→ Task to complete: Restate the listing word for word. Stop at the line that holds "- Day 2 | Study", include it, and leave out all pictures.

────────

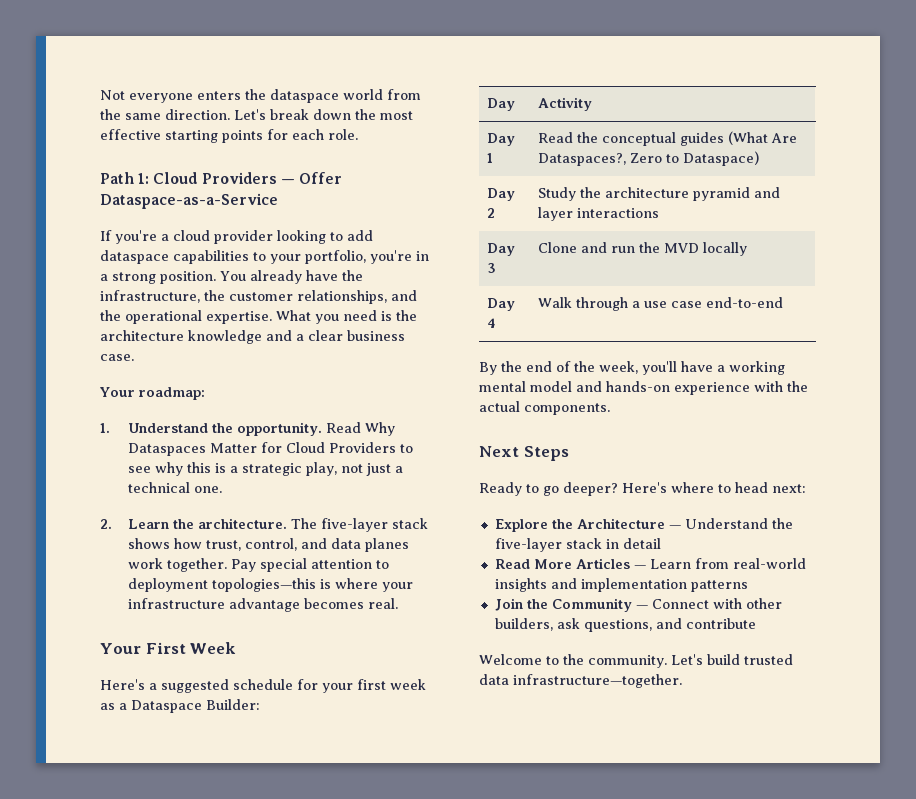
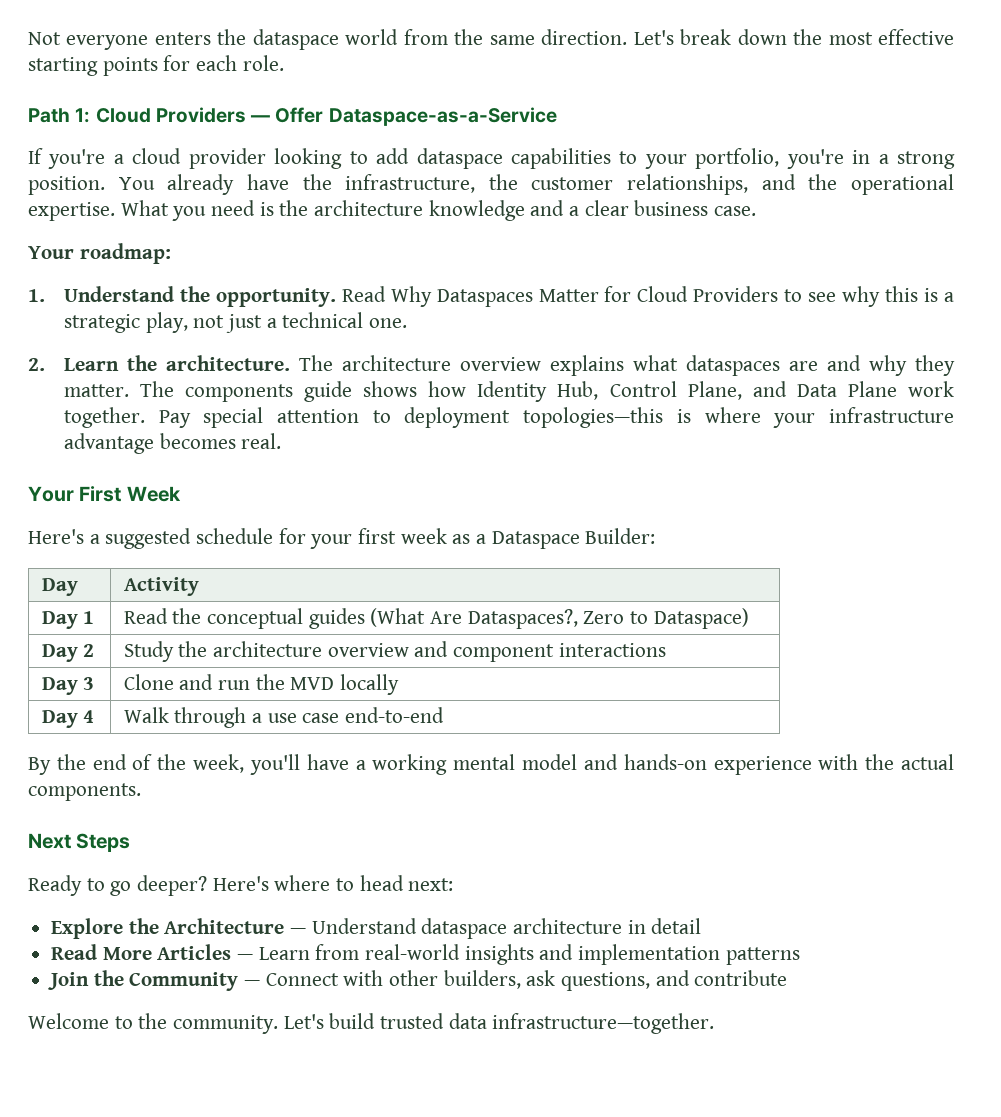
- The five-layer stack shows how trust, control, and data planes work together.
+ The architecture overview explains what dataspaces are and why they matter. The components guide shows how Identity Hub, Control Plane, and Data Plane work together.
- Day 2 | Study the architecture pyramid and layer interactions
+ Day 2 | Study the architecture overview and component interactions
- Explore the Architecture — Understand the five-layer stack in detail
+ Explore the Architecture — Understand dataspace architecture in detail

────────

→ Answer for this exercise:
- The five-layer stack shows how trust, control, and data planes work together.
+ The architecture overview explains what dataspaces are and why they matter. The components guide shows how Identity Hub, Control Plane, and Data Plane work together.
- Day 2 | Study the architecture pyramid and layer interactions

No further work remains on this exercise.